Yes, it really has evolved, it’s been a huge swing from my own ideas and my own analysis of how I spend my time, to people asking me for things now. Another good source of input when you want to consider how are people struggling with PowerPoint, you can look at UserVoice online which gives PowerPoint users the ability to register new requests for functionality with PowerPoint. We know in the industry that Microsoft takes it very seriously and they do review it. But Microsoft doesn’t have unlimited bandwidth to create everything that everyone wants, so the ability to extend the functionality via a third-party piece of software allows the community to grow.
Do you think that all these requests for add-ins means that PowerPoint isn’t meeting needs or are needs just rapidly changing?
I think it’s a mixture between the two. Some of the requests I get from clients are so specific to the way that they run their business, that it’s something Microsoft would never put into a general release product. They have a very unique need which isn’t satisfied by the product out of the box, and it shouldn’t be.
On the other hand, there is a need for PowerPoint to become more user friendly and answer some of the very common requests that you see on the likes of UserVoice. I think guides is a good example because it’s not a very easy feature to use. Over time what Microsoft tends to do is introduce a feature, monitor it to see how that’s used; some of these features disappear, some get better and improve over time because they see that people are using those features. So, over time some add-ins will naturally overlap Microsoft functionality. You can see new features coming in as add-ins before they’re available in Microsoft products. It’s a good sign that the community is working together to make the experience that much better.
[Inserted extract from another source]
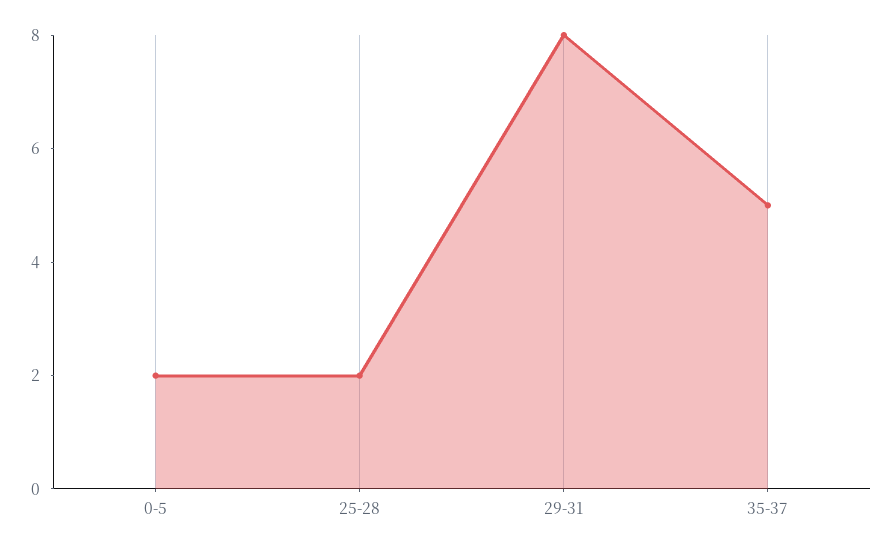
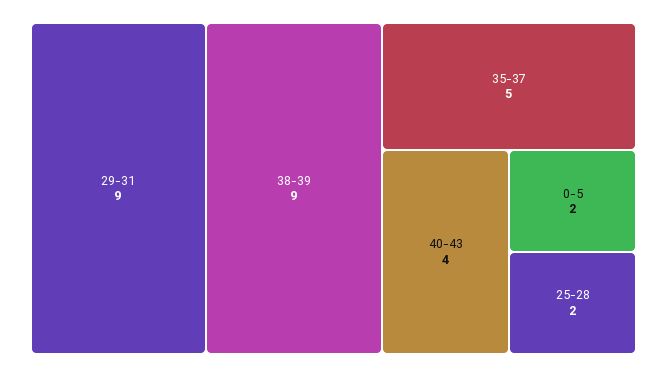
29-31: 8 -> 9
38-39: none -> 9
40-43: none -> 4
One particular element that I heard quite a lot is the need to do something with typography. So I’ve done some work on a prototype add-in to look at making things like font kerning and line spacing more intuitive. At the moment there’s a lot of guesswork involved if you’re into typography and you really do need some kind of live way of seeing how the numbers you change are actually rendering the text on the screen. As it stands, you have to go into a dialogue box, enter in the number, click okay and come out and see the results, and you might realize that it’s not quite what you wanted so you have to go back in again and change the number and it’s a circular process of trying to get to the right place. I’ve created a prototype that displays an on-screen slider that lets you see the effect of kerning and the effect of line spacing. It’s a major need that should be reflected in the core product. We can do something as an add-in, but Microsoft can do something much better as part of the native PowerPoint software.
What is the coolest add-in that you’ve been able to create? Either something you’re really happy with, or something that was a particular challenge that you were able to tackle.
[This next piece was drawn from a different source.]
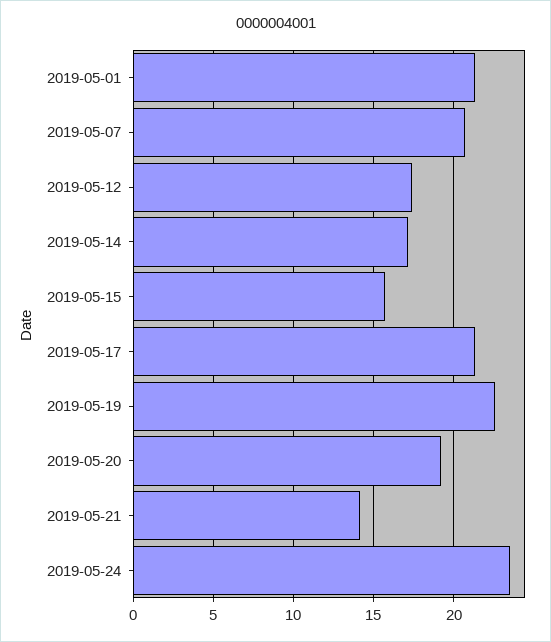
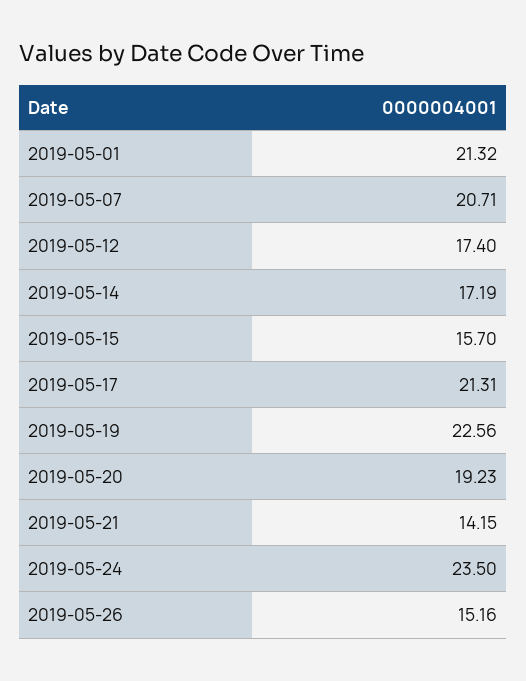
2019-05-26: none -> 15.16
I think I’ve probably got an example which touches two of the things that you explained there. Firstly, there’s an add-in called Text-to-Outline, it’s actually a free add-in so it’s one of the ones I’ve put back into the community. It came as a result of a discussion one day that I had with Geetesh at Indezine. He learned that it was possible to use the merge shapes tools in PowerPoint to vectorize text. He worked out that you could use the combine shapes tools to create the vector version of text on a slide. That’s an excellent example of a need that can be automated. There are many steps you have to take to achieve that effect – it’s quite precise. So, I built this text outline add-in and extended it further so it’s not just one piece of text at a time, you can also do all text across a presentation that uses specified fonts.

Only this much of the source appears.